What the exercise asks
Find all the lines in the entries below that hold the word "none" and copy them.
*** Available records ***
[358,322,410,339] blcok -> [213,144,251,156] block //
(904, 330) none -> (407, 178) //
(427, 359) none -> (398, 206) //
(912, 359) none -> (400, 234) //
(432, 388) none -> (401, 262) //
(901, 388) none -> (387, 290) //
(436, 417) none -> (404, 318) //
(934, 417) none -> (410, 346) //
***
*** Available records ***
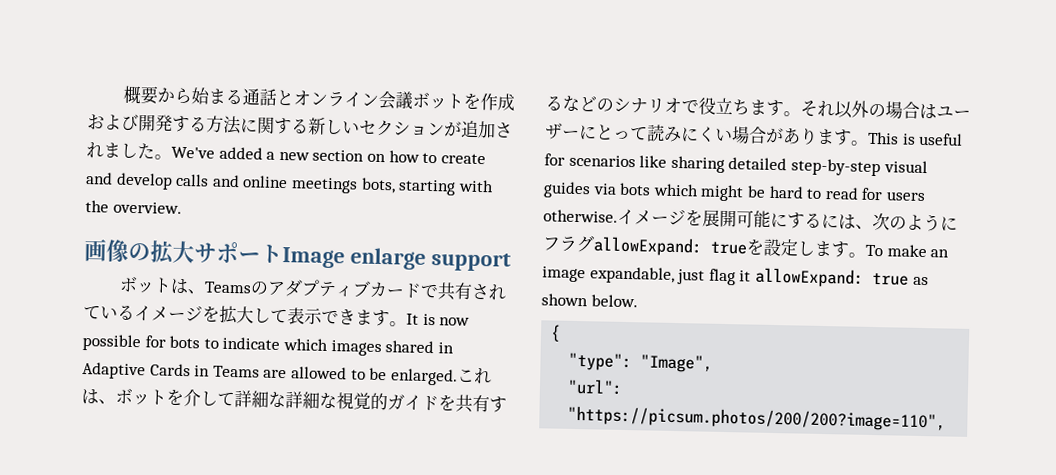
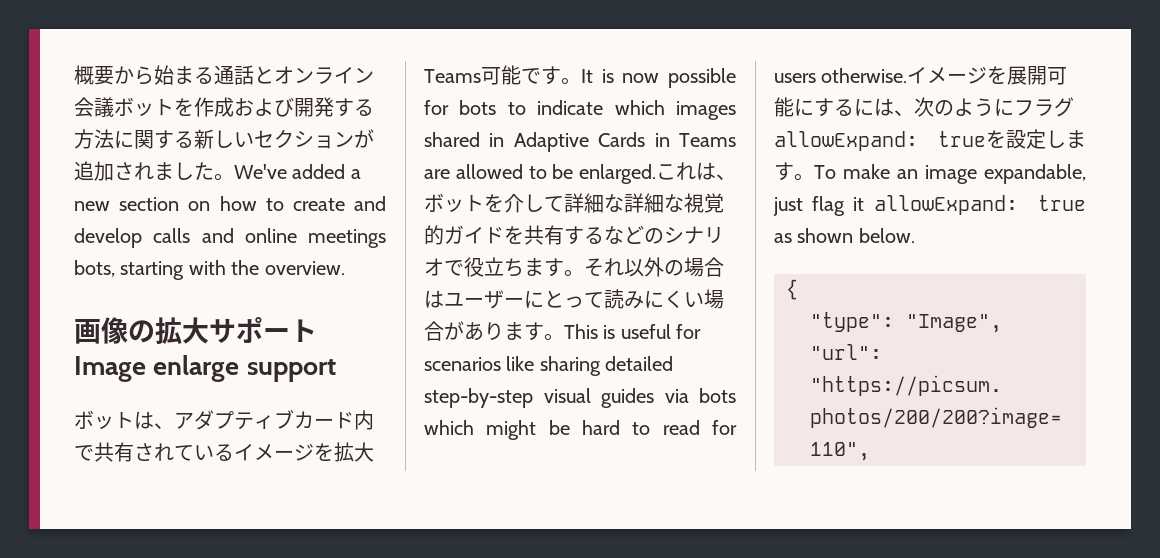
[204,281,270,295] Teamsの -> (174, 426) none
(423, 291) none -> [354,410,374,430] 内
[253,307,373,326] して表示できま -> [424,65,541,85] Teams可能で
***
Output below
(904, 330) none -> (407, 178) //
(427, 359) none -> (398, 206) //
(912, 359) none -> (400, 234) //
(432, 388) none -> (401, 262) //
(901, 388) none -> (387, 290) //
(436, 417) none -> (404, 318) //
(934, 417) none -> (410, 346) //
[204,281,270,295] Teamsの -> (174, 426) none
(423, 291) none -> [354,410,374,430] 内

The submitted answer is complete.